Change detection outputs
****
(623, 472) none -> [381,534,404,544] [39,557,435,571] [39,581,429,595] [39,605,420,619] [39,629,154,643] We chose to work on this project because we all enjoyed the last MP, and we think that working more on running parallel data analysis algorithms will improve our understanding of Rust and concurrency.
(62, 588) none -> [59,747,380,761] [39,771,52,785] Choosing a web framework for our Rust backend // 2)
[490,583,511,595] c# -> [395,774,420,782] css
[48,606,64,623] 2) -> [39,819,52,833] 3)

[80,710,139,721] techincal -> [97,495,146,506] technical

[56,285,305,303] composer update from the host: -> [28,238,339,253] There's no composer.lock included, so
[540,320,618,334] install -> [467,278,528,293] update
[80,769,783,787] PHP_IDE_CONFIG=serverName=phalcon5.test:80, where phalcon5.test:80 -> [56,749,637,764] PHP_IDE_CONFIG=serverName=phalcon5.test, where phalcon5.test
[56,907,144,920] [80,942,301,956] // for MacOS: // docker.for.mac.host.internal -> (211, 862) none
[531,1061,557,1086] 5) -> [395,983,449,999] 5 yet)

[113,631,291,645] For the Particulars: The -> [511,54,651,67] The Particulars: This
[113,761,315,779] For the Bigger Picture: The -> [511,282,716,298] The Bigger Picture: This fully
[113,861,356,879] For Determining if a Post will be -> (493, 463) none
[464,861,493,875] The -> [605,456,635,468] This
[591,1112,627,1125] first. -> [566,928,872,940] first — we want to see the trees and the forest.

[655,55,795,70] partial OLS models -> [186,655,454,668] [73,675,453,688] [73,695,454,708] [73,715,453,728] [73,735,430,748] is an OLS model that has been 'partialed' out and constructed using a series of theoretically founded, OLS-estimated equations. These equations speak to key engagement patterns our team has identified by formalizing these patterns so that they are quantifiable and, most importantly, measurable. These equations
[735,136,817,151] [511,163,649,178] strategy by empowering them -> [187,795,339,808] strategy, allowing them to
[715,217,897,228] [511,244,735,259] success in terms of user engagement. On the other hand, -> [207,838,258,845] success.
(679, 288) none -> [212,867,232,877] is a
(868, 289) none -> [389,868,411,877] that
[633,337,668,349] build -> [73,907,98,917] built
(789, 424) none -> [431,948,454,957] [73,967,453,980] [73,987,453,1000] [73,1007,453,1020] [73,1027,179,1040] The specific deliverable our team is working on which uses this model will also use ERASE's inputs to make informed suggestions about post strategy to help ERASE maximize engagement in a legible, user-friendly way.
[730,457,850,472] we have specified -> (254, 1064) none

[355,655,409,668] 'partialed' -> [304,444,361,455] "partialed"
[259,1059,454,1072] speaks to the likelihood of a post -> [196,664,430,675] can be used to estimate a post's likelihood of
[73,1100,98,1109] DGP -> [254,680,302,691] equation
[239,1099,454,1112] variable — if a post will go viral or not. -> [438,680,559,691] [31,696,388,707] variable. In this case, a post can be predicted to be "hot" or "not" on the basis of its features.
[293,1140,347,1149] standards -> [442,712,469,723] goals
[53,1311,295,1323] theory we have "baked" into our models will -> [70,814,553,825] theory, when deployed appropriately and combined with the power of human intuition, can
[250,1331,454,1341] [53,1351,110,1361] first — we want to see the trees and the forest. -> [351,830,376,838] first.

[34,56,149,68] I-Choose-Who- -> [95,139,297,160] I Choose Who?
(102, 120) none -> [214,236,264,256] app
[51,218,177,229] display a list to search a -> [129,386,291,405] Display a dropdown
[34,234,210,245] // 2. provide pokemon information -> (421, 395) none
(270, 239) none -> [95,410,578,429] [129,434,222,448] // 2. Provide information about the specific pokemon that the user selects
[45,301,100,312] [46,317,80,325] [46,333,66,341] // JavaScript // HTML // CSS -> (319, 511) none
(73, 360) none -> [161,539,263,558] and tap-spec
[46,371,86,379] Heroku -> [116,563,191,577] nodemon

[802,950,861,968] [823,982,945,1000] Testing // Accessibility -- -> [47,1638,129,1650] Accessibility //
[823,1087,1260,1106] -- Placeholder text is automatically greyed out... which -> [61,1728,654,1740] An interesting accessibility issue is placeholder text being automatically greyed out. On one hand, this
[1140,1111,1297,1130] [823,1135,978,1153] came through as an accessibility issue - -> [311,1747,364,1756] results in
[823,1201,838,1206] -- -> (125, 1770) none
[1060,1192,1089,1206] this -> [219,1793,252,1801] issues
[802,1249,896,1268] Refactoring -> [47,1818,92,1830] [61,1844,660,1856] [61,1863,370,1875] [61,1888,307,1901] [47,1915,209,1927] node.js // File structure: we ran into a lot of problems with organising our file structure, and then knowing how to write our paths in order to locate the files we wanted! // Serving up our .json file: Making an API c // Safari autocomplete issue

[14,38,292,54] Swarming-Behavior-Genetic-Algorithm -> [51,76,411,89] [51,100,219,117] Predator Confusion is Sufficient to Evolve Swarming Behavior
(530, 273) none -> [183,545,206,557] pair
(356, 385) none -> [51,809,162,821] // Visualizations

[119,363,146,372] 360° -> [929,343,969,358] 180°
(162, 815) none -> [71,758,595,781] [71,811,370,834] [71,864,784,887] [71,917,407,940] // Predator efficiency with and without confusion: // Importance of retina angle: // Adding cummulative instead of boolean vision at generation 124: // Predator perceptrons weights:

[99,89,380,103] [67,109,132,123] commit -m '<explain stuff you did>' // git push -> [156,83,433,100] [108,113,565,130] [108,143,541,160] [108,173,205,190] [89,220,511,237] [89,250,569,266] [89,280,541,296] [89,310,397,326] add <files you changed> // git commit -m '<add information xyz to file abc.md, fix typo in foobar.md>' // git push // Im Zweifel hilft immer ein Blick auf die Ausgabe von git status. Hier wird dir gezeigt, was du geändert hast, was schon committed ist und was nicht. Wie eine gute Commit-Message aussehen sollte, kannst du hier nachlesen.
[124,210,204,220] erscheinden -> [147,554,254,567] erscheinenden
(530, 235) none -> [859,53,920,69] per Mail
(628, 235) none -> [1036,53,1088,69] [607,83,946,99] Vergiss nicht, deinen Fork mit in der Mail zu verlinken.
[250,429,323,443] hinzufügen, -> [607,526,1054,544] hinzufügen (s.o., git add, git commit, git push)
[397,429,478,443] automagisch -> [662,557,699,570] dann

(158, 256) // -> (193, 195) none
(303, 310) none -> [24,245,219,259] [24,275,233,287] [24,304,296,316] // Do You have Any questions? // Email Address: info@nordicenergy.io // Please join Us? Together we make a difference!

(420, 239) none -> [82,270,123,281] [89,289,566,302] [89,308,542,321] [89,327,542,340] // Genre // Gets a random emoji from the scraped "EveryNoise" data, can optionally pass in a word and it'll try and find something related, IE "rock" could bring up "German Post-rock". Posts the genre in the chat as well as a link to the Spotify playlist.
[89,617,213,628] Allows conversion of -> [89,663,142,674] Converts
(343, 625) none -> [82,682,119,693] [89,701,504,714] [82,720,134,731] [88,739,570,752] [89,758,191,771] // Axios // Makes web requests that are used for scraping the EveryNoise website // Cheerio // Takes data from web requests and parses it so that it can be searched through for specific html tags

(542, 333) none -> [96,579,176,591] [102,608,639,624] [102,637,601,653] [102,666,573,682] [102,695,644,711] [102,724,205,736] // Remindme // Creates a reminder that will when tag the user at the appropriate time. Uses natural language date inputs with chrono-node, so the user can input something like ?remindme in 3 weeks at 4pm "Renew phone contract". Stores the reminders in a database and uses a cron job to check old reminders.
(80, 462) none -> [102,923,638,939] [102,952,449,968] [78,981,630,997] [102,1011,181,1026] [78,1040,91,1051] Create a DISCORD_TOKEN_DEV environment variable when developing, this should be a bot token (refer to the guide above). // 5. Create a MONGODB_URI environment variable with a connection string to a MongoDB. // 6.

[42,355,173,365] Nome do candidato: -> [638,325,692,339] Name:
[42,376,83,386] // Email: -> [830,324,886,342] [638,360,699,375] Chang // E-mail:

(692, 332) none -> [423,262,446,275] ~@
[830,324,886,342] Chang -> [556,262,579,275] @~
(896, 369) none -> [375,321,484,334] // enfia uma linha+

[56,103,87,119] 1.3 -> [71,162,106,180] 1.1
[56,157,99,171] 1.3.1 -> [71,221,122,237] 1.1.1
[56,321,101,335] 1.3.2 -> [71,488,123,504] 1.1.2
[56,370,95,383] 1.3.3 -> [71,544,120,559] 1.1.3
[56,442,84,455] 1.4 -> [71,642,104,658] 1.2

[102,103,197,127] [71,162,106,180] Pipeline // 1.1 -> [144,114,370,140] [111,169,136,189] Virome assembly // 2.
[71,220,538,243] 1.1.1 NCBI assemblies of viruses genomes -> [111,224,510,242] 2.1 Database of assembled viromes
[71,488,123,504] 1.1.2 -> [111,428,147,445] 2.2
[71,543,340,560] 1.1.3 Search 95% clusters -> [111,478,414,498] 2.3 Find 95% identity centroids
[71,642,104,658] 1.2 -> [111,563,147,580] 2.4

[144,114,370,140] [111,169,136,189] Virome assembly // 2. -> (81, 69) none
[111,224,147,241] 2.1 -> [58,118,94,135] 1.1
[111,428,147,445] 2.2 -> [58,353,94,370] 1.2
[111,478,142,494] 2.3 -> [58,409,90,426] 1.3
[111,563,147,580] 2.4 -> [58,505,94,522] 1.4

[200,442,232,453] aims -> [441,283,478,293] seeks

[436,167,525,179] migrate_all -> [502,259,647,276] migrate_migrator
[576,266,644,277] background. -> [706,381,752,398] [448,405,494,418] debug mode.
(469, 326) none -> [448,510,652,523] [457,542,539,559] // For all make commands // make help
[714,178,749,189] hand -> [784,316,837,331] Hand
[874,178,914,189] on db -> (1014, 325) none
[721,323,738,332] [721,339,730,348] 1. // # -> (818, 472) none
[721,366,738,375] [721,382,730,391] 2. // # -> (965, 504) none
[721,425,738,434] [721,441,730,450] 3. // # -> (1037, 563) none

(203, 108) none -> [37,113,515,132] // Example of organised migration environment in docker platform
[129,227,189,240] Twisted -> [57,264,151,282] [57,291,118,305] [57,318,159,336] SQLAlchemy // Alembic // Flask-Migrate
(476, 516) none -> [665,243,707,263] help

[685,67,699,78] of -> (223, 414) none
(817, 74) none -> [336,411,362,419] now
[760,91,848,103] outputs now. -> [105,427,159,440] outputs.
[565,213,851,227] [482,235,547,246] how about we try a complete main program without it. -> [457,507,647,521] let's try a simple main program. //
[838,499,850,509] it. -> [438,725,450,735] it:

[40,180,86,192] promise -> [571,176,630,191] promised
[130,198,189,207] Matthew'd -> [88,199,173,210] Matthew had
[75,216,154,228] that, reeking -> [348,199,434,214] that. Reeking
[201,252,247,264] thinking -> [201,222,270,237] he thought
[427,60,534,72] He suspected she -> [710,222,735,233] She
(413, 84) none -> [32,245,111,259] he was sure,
****
[Work to be completed]
Set down, exactly as written, each line of the data from its opening line through the one containing "PHP_IDE_CONFIG=serverName=phalcon5.test, where phalcon5.test". Output nothing more.

[Answer section]
(623, 472) none -> [381,534,404,544] [39,557,435,571] [39,581,429,595] [39,605,420,619] [39,629,154,643] We chose to work on this project because we all enjoyed the last MP, and we think that working more on running parallel data analysis algorithms will improve our understanding of Rust and concurrency.
(62, 588) none -> [59,747,380,761] [39,771,52,785] Choosing a web framework for our Rust backend // 2)
[490,583,511,595] c# -> [395,774,420,782] css
[48,606,64,623] 2) -> [39,819,52,833] 3)

[80,710,139,721] techincal -> [97,495,146,506] technical

[56,285,305,303] composer update from the host: -> [28,238,339,253] There's no composer.lock included, so
[540,320,618,334] install -> [467,278,528,293] update
[80,769,783,787] PHP_IDE_CONFIG=serverName=phalcon5.test:80, where phalcon5.test:80 -> [56,749,637,764] PHP_IDE_CONFIG=serverName=phalcon5.test, where phalcon5.test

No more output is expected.